Contradiction-Aware Sparse Memory Finetuning

Contradiction-Aware Sparse Memory Finetuning (CASM) is a continual-learning research codebase for updating large language models with new time-scoped facts without erasing older facts that were also correct in their historical context. The project compares full fine-tuning, LoRA, Sparse Memory Finetuning (SMF), and CASM on a controlled Synthetic TemporalWiki benchmark, using a shared PyTorch/HuggingFace training stack, checkpoint contract, offline smoke tests, and CARC/Colab experiment paths for Llama-scale models.

Why This Matters

Large language models are trained on static snapshots of the world, but the world keeps changing. A model may need to learn that an office holder, treaty signatory, system maintainer, or institutional role changed in 2024 while still answering correctly about 2018 or 2020. Naive sequential fine-tuning often causes catastrophic forgetting: new updates overwrite old knowledge rather than adding a time-aware version of that knowledge. For factual assistants, scientific tools, policy systems, and enterprise knowledge models, this is not just lower benchmark accuracy. It is a failure to distinguish "formerly true" from "currently true."

Methods

Method	What Trains	Core Idea	Version-Aware?
Full FT (`full_ft`)	All backbone parameters	Highest-capacity baseline; every temporal period updates the full model.	No
LoRA (`lora`)	Low-rank attention adapters	Parameter-efficient baseline over `q_proj`, `k_proj`, `v_proj`, and `o_proj`.	No
SMF (`smf`)	One sparse memory block	Freezes the backbone and writes updates into a single sparse trainable memory.	No
CASM (`casm`)	Routed sparse memory slots	Adds contradiction detection, versioned memory slots, and inference-time routing.	Yes

CASM extends SMF by replacing a single shared memory with a bank of slots. When a new fact contradicts a prior fact, the registry can close the older slot, create a new versioned slot, and preserve metadata such as subject, relation, validity window, parent slot, and contradiction links. A router then selects the relevant slot for a query, allowing old and new facts to coexist.

Results

Average results on Synthetic TemporalWiki across periods 2020, 2022, and 2024. Period 2018 is excluded because there is no previous period from which to measure retention.

Method	1B Plasticity	1B Stability	1B Token F1	3B Plasticity	3B Stability	3B Token F1
Full FT	0.089	0.139	0.048	0.082	0.143	0.027
LoRA	0.138	0.221	0.097	0.096	0.114	0.000
SMF	0.591	0.482	0.112	0.118	0.215	0.044
CASM	0.329	0.258	0.056	0.072	0.083	0.024

Plasticity measures learning on changed probes after each update.
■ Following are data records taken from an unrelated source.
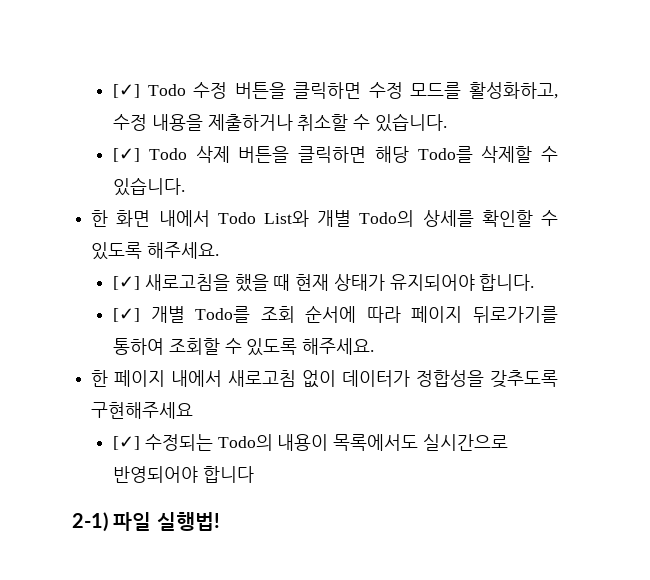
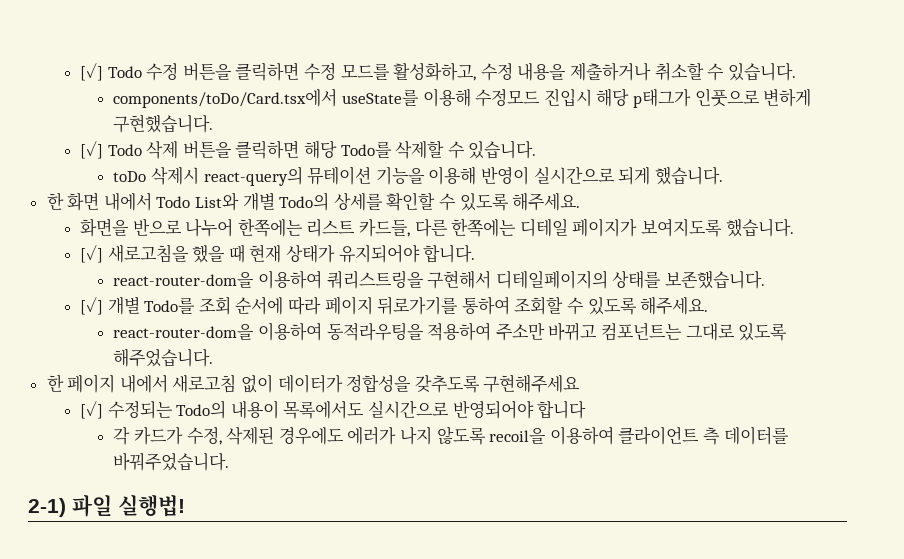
+ components/toDo/Card.tsx에서 useState를 이용해 수정모드 진입시 해당 p태그가 인풋으로 변하게 구현했습니다.
+ toDo 삭제시 react-query의 뮤테이션 기능을 이용해 반영이 실시간으로 되게 했습니다.
+ 화면을 반으로 나누어 한쪽에는 리스트 카드들, 다른 한쪽에는 디테일 페이지가 보여지도록 했습니다.
+ react-router-dom을 이용하여 쿼리스트링을 구현해서 디테일페이지의 상태를 보존했습니다.
+ react-router-dom을 이용하여 동적라우팅을 적용하여 주소만 바뀌고 컴포넌트는 그대로 있도록 해주었습니다.
+ 각 카드가 수정, 삭제된 경우에도 에러가 나지 않도록 recoil을 이용하여 클라이언트 측 데이터를 바꿔주었습니다.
Stability measures retention on unchanged probes from earlier periods. Token F1 measures surface-form generation quality and is averaged across changed and unchanged probes. In the reported experiments, SMF was strongest under the available data and compute budget; CASM remains the version-aware framework intended for larger contradiction-rich settings where explicit slot branching and routing can be exercised more fully.

Synthetic TemporalWiki

The original TemporalWiki corpus is large enough to be expensive for repeated Llama-scale continual-learning experiments. Synthetic TemporalWiki was built as a compute-tractable diagnostic benchmark with complete control over factual change. It contains fictional entities, unusual relation types, four temporal periods (2018, 2020, 2022, 2024), changed and unchanged probes, and passages that state each target fact exactly once. Because the entities are fictional, the benchmark reduces leakage from pretraining and tests whether the model actually absorbs and preserves new temporal facts.

Repository Layout

.
|-- main.py                         # supported training entrypoint
|-- run_job.sh                      # supported SLURM wrapper for main.py
|-- training/                       # runner, trainer, configs, CASM/SMF wrappers, routers
|-- casf_dataset_api/               # dataset abstraction, probes, memory registry, contradiction logic
|-- artifacts/                      # checkpoint manifests, run metadata, atomic checkpoint helpers
|-- eval_and_metrics/               # evaluation and reporting utilities
|-- dataset_utils/                  # augmented-data generation and export helpers
|-- data/                           # synthetic facts, probes, passages, and benchmark build scripts
|-- scripts/carc/                   # CARC training runner and SLURM wrapper
|-- scripts/experiments/            # historical/debug experiment runners and job scripts
|-- notebooks/                      # Colab notebooks and historical notebook runs
|-- experiments/legacy/             # legacy 3B training script kept outside the supported path
|-- docs/                           # paper text, architecture notes, testing docs, assets, archives
|-- tests/                          # unit, contract, integration, and smoke tests
|-- pyproject.toml                  # uv-managed Python project metadata
`-- uv.lock                         # locked dependency graph

The root intentionally keeps main.py and run_job.sh visible because they are the tested supported launch path. Older one-off experiment runners remain at root when moving them would change their relative execution contract.

Setup

This project uses uv for dependency management.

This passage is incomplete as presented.